Spouse of the Prime Minister of Japan
- In role 16 September 2009 – 8 June 2010
- Monarch: Akihito
- Prime Minister: Yukio Hatoyama
- Preceded by: Chikako Asō
- Succeeded by: Nobuko Kan

Personal details
- Born: 28 June 1943 (age 82) Shanghai, China
- Spouse: Yukio Hatoyama ​(m. 1975)​
- Children: Kiichirō Hatoyama
- Occupation: Actress

= Miyuki Hatoyama =

Japanese actress (born 1943)

Miyuki Hatoyama (鳩山 幸, Hatoyama Miyuki) is married to the former Prime Minister of Japan, Yukio Hatoyama. Originally an actress by profession, Hatoyama later worked as a stylist, interior designer and cookbook author.

In an interview, then Prime Minister-designate Yukio Hatoyama credited Miyuki with his professional success and praised her enthusiasm.
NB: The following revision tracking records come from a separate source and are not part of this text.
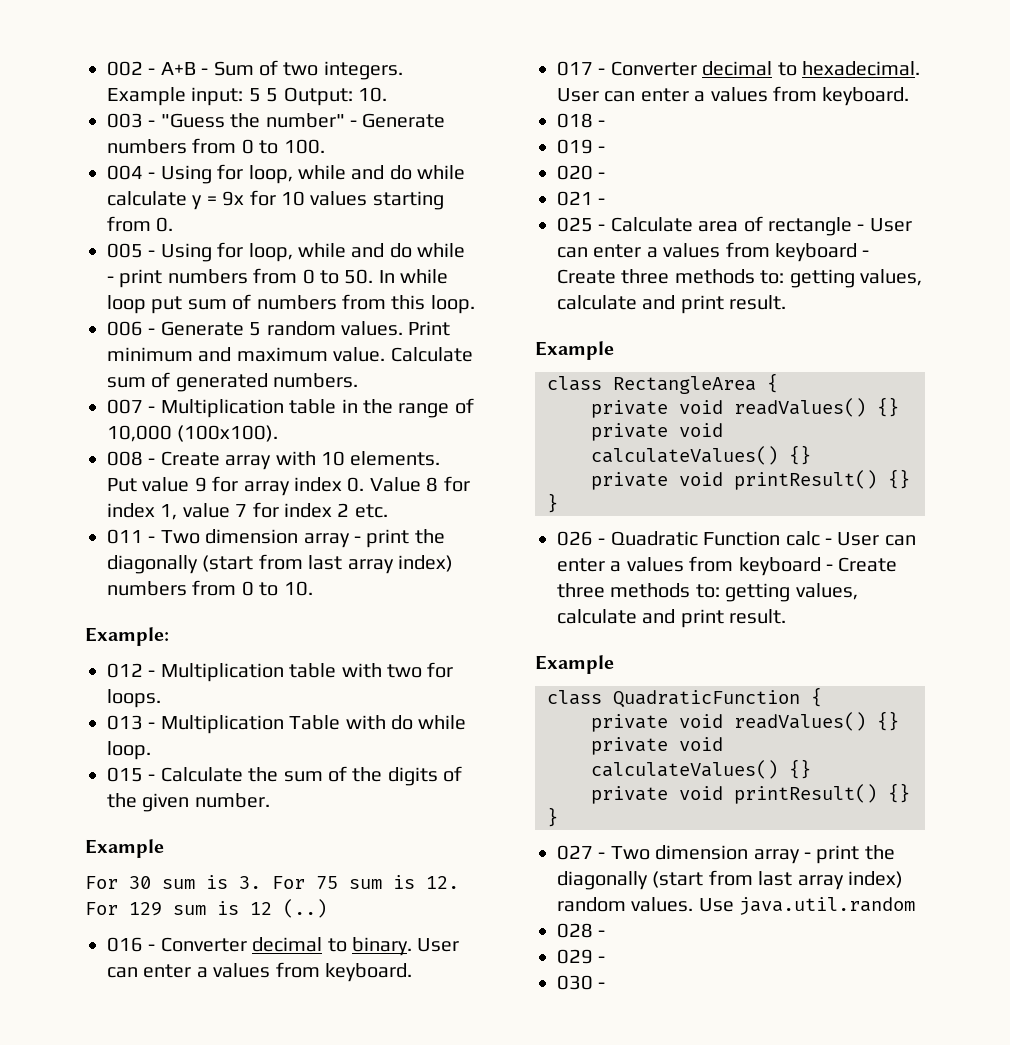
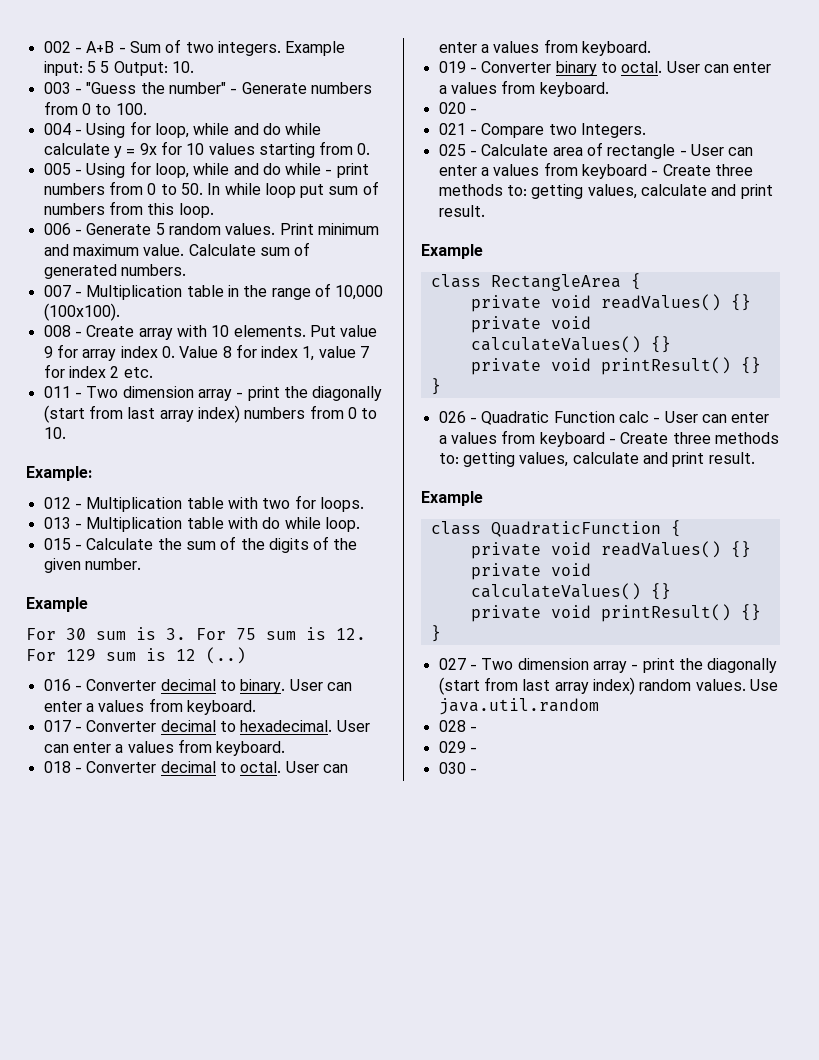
[289,715,341,730] Table -> [186,517,224,529] table
[557,139,606,154] // 019 - -> [86,761,348,773] [438,39,651,56] [438,61,772,76] [438,80,609,97] Converter decimal to octal. User can enter a values from keyboard. // 019 - Converter binary to octal. User can enter a values from keyboard.
(606, 201) none -> [481,123,646,138] Compare two Integers.

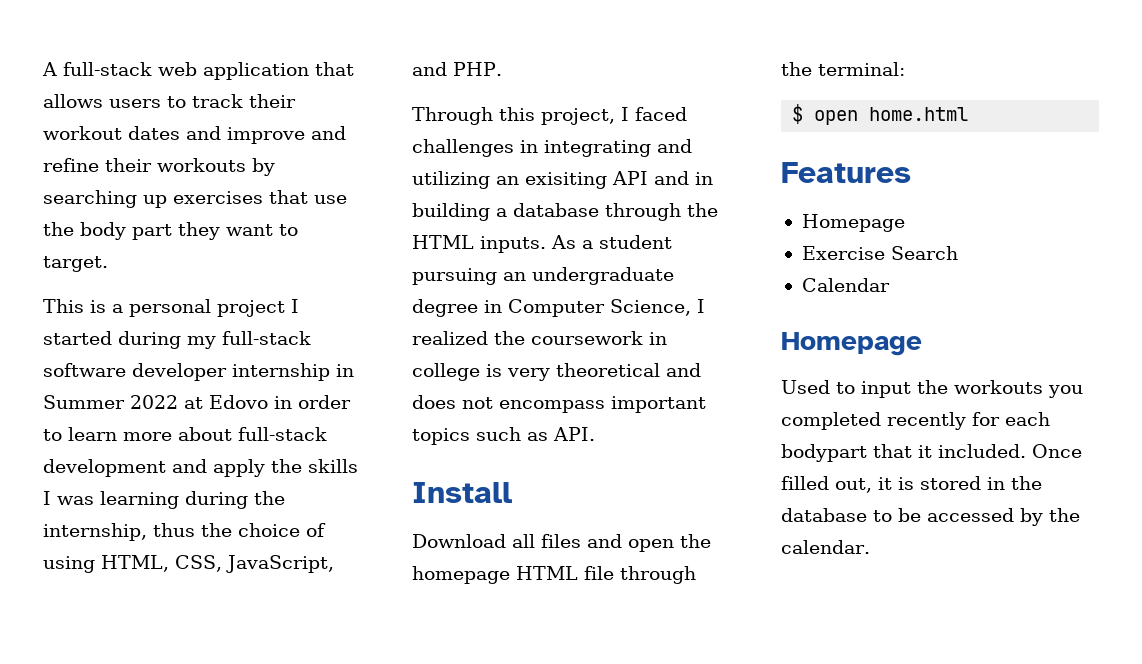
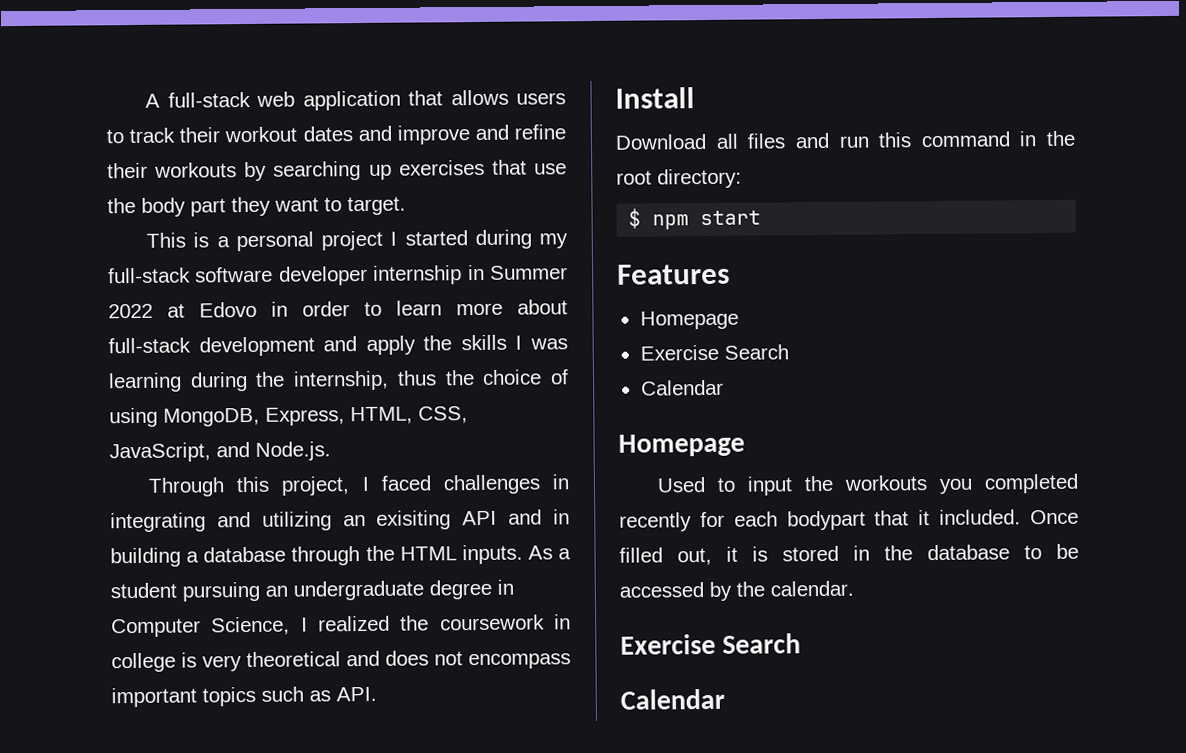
(95, 564) none -> [163,407,345,427] MongoDB, Express,
[453,62,502,76] PHP. -> [255,441,331,461] Node.js.
[628,534,711,552] [412,566,696,584] [781,62,905,76] open the homepage HTML file through the terminal: -> [838,130,1076,148] [616,168,742,189] run this command in the root directory:
[814,107,969,125] open home.html -> [652,210,762,230] npm start
(870, 547) none -> [620,633,802,655] [620,688,725,710] // Exercise Search // Calendar

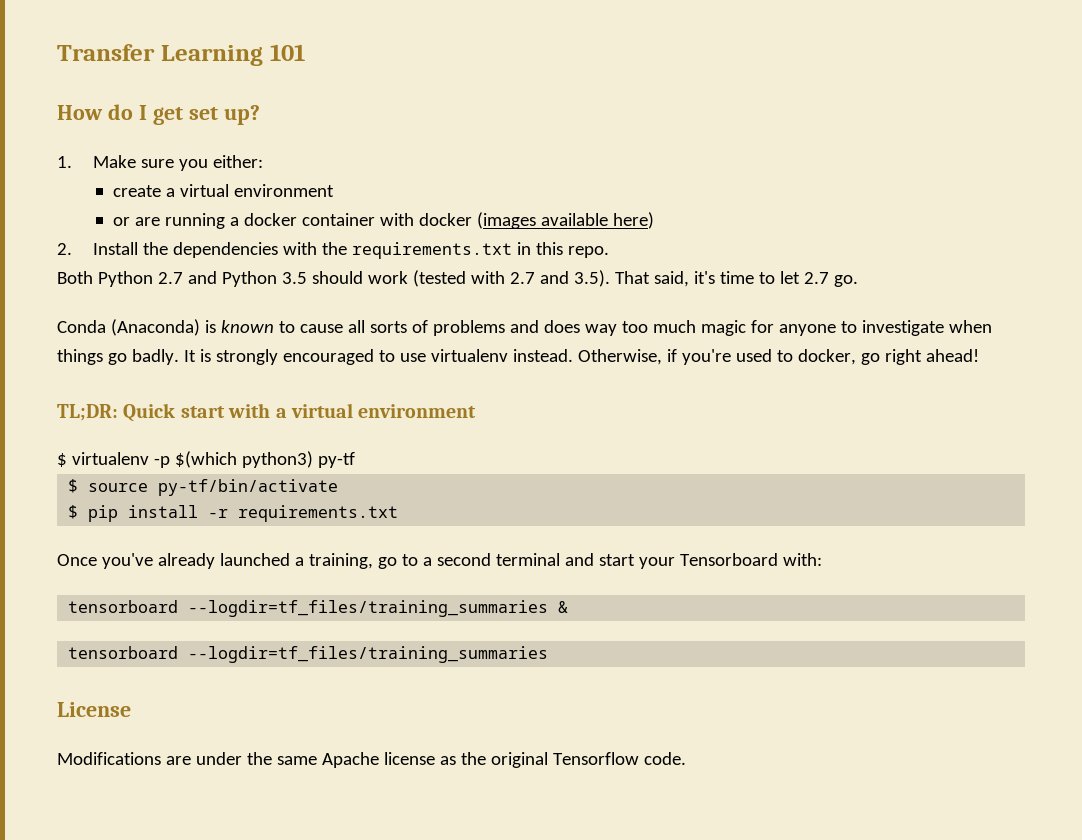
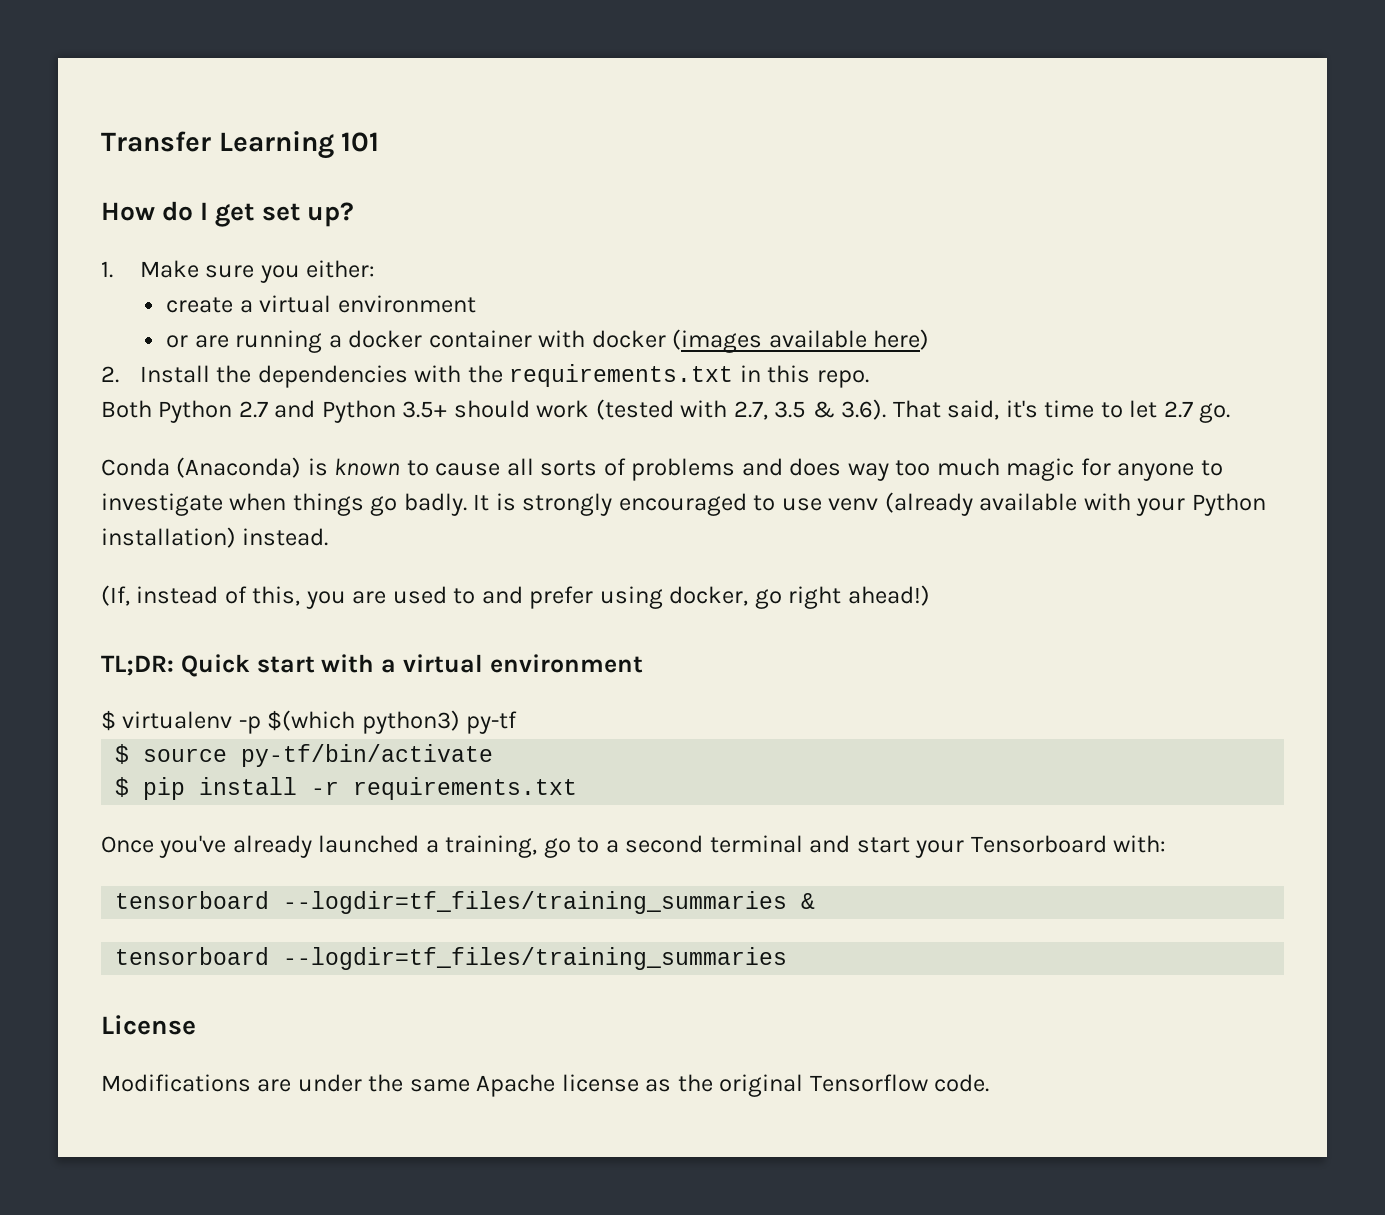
[281,272,307,284] 3.5 -> [402,401,448,418] 3.5+
[509,270,610,287] 2.7 and 3.5). -> [733,399,887,420] 2.7, 3.5 & 3.6).
[430,349,793,365] virtualenv instead. Otherwise, if you're used to -> [828,492,1266,516] [101,527,329,548] [101,585,663,609] venv (already available with your Python installation) instead. // (If, instead of this, you are used to and prefer using
[925,349,979,362] ahead! -> [847,585,930,606] ahead!)

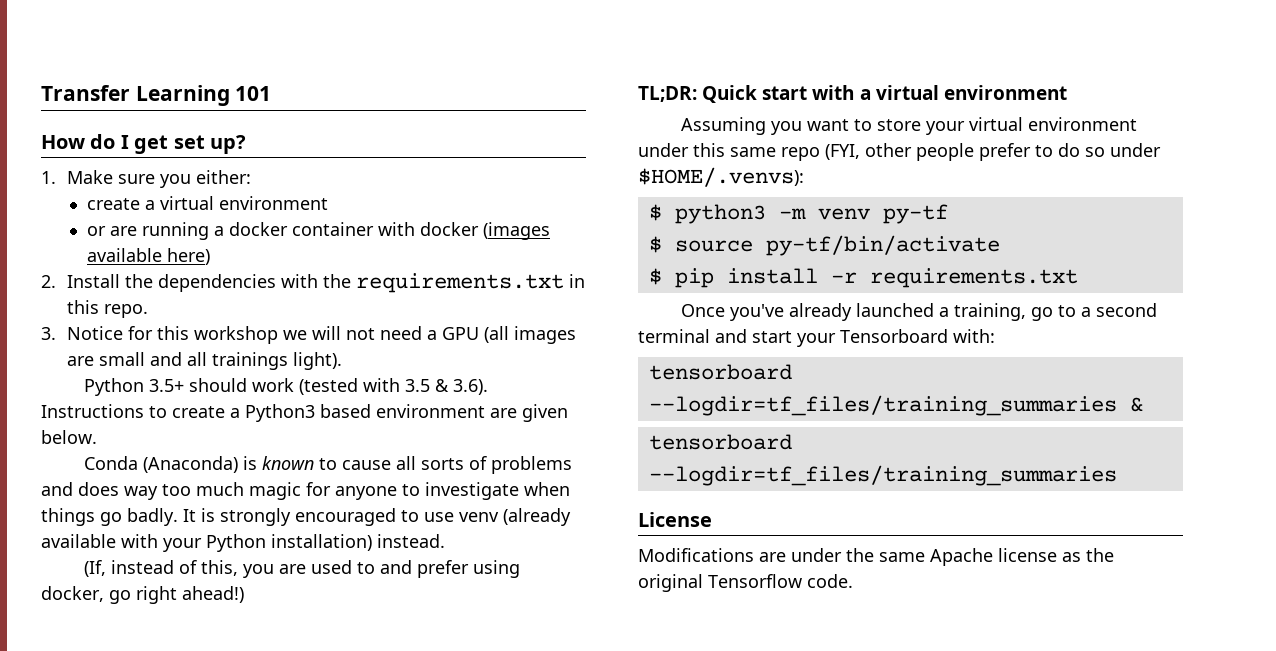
[101,400,316,423] Both Python 2.7 and -> [41,326,576,344] [66,352,342,370] 3. Notice for this workshop we will not need a GPU (all images are small and all trainings light). //
[733,401,768,420] 2.7, -> (400, 385) none
[892,400,1231,423] That said, it's time to let 2.7 go. -> [41,404,568,422] [41,430,97,444] Instructions to create a Python3 based environment are given below.
[101,710,460,734] $ virtualenv -p $(which python3) -> [680,117,1137,135] [638,143,1161,161] [638,167,804,187] [648,204,870,224] Assuming you want to store your virtual environment under this same repo (FYI, other people prefer to do so under $HOME/.venvs): // $ python3 -m venv

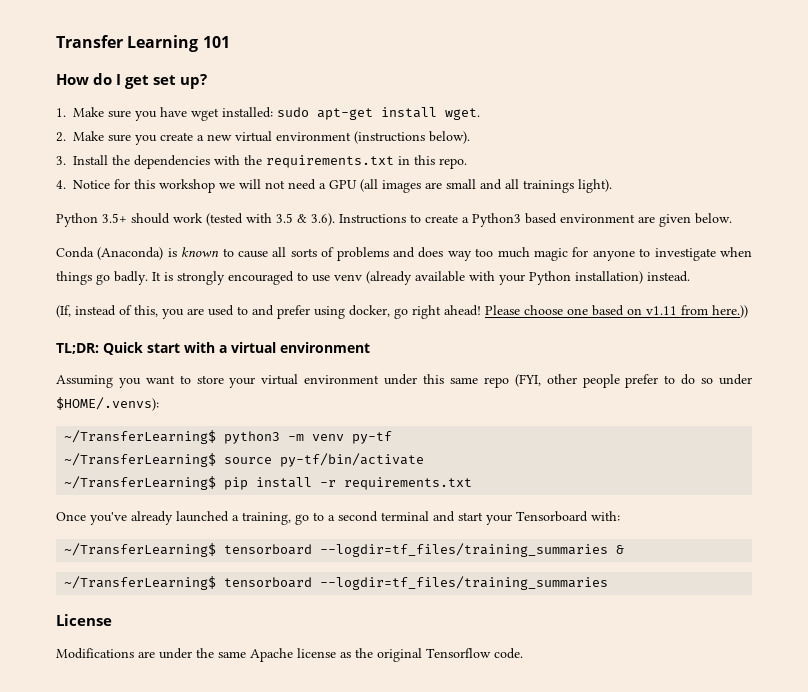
[195,170,251,184] [86,196,328,210] [86,222,550,240] [86,248,210,265] [41,275,56,288] either: // create a virtual environment // or are running a docker container with docker (images available here) // 2. -> [160,107,480,121] [56,131,470,145] [56,156,66,165] have wget installed: sudo apt-get install wget. // 2. Make sure you create a new virtual environment (instructions below). // 3.
[41,327,56,340] 3. -> [56,180,66,189] 4.
[182,586,244,603] ahead!) -> [444,305,748,318] ahead! Please choose one based on v1.11 from here.))
[648,204,662,221] $ -> [64,430,217,444] ~/TransferLearning$
[648,236,662,253] $ -> [64,453,217,467] ~/TransferLearning$
[648,268,662,285] $ -> [64,476,217,490] ~/TransferLearning$
(995, 336) none -> [64,543,217,557] ~/TransferLearning$
(1143, 404) none -> [64,576,217,590] ~/TransferLearning$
Hatoyama indicated that Miyuki would take an unusually prominent role for the wife of a Japanese prime minister during his administration.

== Biography ==

=== Early life ===
Hatoyama was born on 28 June 1943 in Shanghai, China, to devout Protestant parents while the city was under Japanese occupation during World War II. She was raised in the Japanese city of Kobe.

=== Career ===
Hatoyama was an actress in the all-female Takarazuka Revue during the 1960s. She quit the troupe and her stage career when she was in her mid-20s and moved to the United States.

Hatoyama has authored a number of cookbooks. Among her books authored is Spiritual Food, which focuses on Hawaiian macrobiotic recipes. She has since published another book titled Very Strange Things I've Encountered. In the book, she claims "While my body was asleep, I think my soul rode on a triangular-shaped UFO and went to Venus... It was a very beautiful place, and it was very green." She wrote that her ex-husband told her it was "probably just a dream" but that Yukio would "surely say, 'Oh, that's great."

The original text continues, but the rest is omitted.